Task goal: The line containing "position:absolute; left:100px; top:11px;" marks where to begin; quote it and every line after it through the end of the data, exactly as written.

Excerpted data:
--

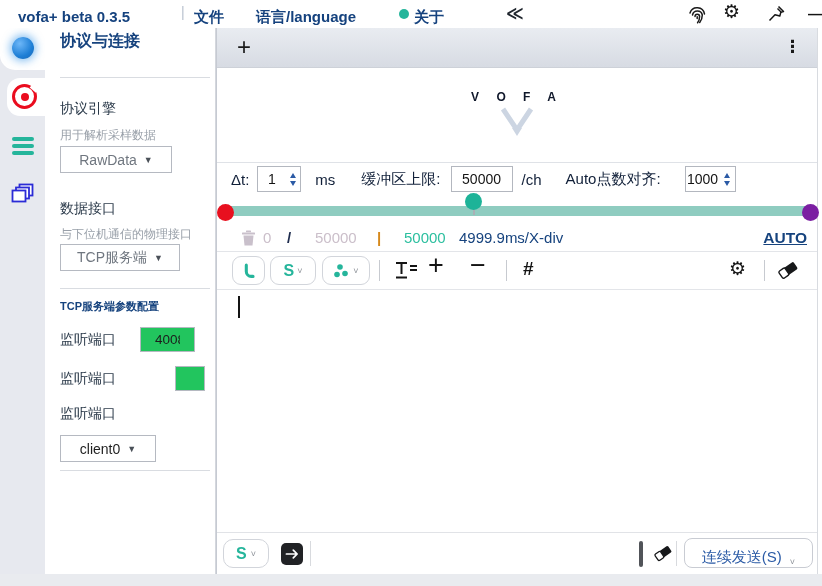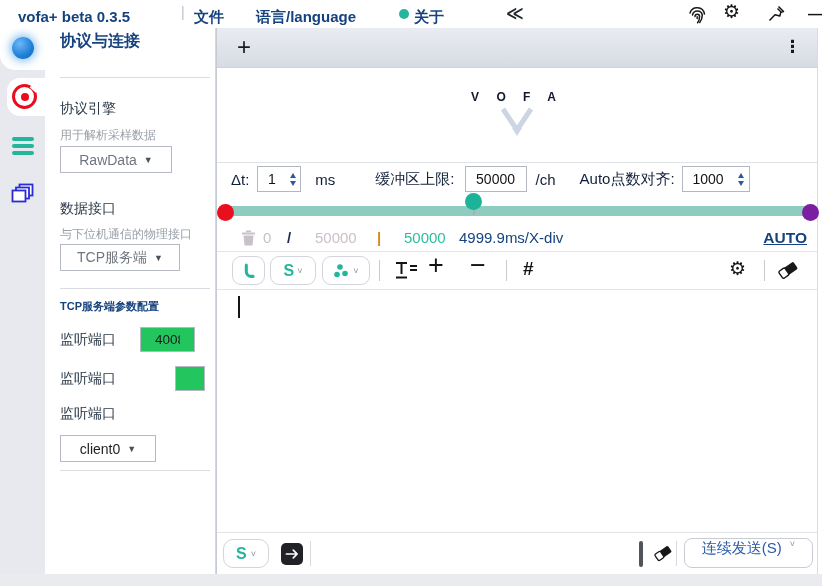--- a/index.html
+++ b/index.html
@@ -206,7 +206,7 @@
         </span>
     </span>
     <span style="margin-left:14px">ms</span>
-    <span style="margin-left:40px">缓冲区上限:</span>
+    <span style="margin-left:26px">缓冲区上限:</span>
     <input class="txtbox" style="width: 62px; margin-left: 10px;" value="50000">
     <span style="margin-left:9px">/ch</span>
     <span style="margin-left:24px">Auto点数对齐:</span>

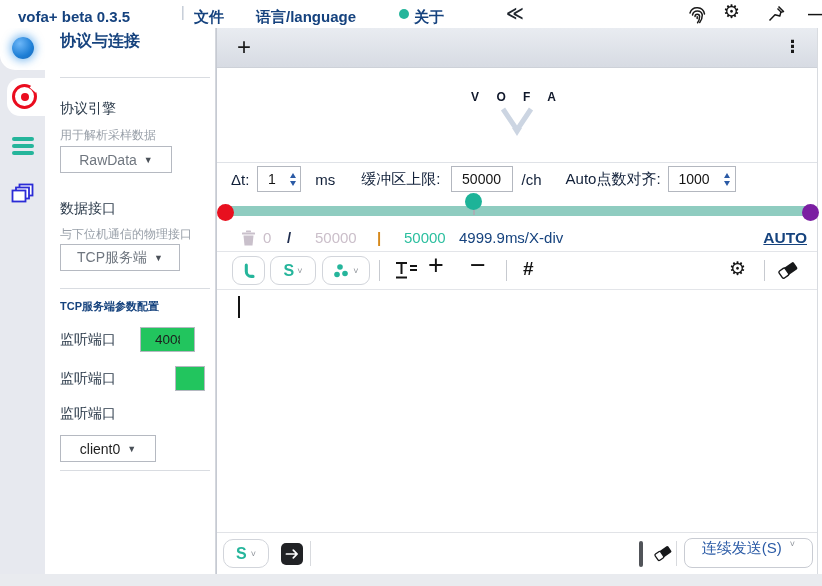--- a/index.html
+++ b/index.html
@@ -210,7 +210,7 @@
     <input class="txtbox" style="width: 62px; margin-left: 10px;" value="50000">
     <span style="margin-left:9px">/ch</span>
     <span style="margin-left:24px">Auto点数对齐:</span>
-    <span class="spin" style="width:68px; margin-left:7px">
+    <span class="spin" style="width:51px; margin-left:24px">
       <span class="v" style="flex:1">1000</span>
       <span class="arr">
           <i class="tri-up"></i>

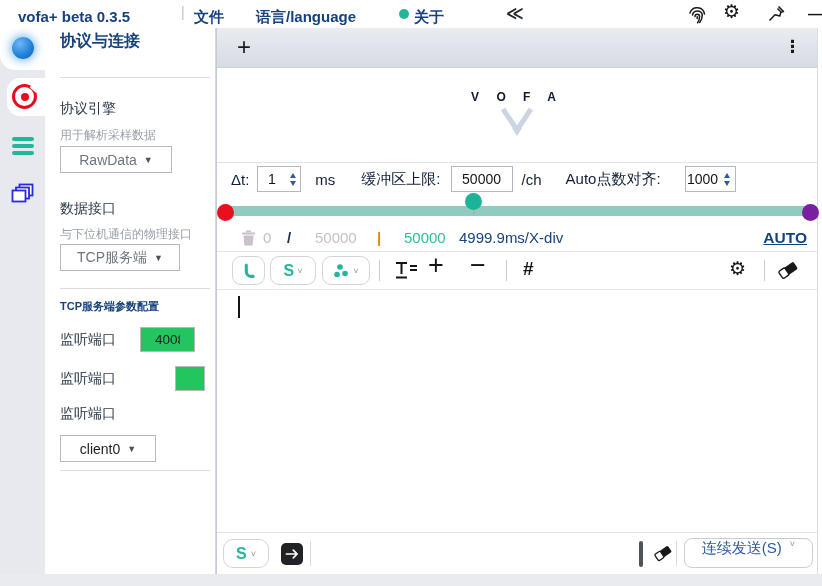--- a/index.html
+++ b/index.html
@@ -91,7 +91,7 @@
   .send-text { position:absolute; left:100px; top:11px; font-size:16.5px; color:#0e2440; white-space:nowrap; }
   .nl-glyph { font-size:12px; font-weight:bold; }
   .drag-handle { position:absolute; left:422px; top:8px; width:4px; height:26px; border-radius:2px; background:#515459; }
-  .mode-btn { position:absolute; left:467px; top:5px; width:129px; height:30px; border:1px solid #c9ccd3; border-radius:8px; background:#fff; display:flex; align-items:flex-start; justify-content:center; gap:8px; font-size:15px; color:#2b5ba6; white-space:nowrap; }
+  .mode-btn { position:absolute; left:467px; top:5px; width:129px; height:30px; border:1px solid #c9ccd3; border-radius:8px; background:#fff; display:flex; align-items:flex-end; justify-content:center; gap:8px; font-size:15px; color:#2b5ba6; white-space:nowrap; }
 
   .bottom-strip { position:absolute; left:0; bottom:0; width:822px; height:12px; background:#e9ebef; }
 </style>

--

The answer:
   .send-text { position:absolute; left:100px; top:11px; font-size:16.5px; color:#0e2440; white-space:nowrap; }
   .nl-glyph { font-size:12px; font-weight:bold; }
   .drag-handle { position:absolute; left:422px; top:8px; width:4px; height:26px; border-radius:2px; background:#515459; }
-  .mode-btn { position:absolute; left:467px; top:5px; width:129px; height:30px; border:1px solid #c9ccd3; border-radius:8px; background:#fff; display:flex; align-items:flex-start; justify-content:center; gap:8px; font-size:15px; color:#2b5ba6; white-space:nowrap; }
+  .mode-btn { position:absolute; left:467px; top:5px; width:129px; height:30px; border:1px solid #c9ccd3; border-radius:8px; background:#fff; display:flex; align-items:flex-end; justify-content:center; gap:8px; font-size:15px; color:#2b5ba6; white-space:nowrap; }
 
   .bottom-strip { position:absolute; left:0; bottom:0; width:822px; height:12px; background:#e9ebef; }
 </style>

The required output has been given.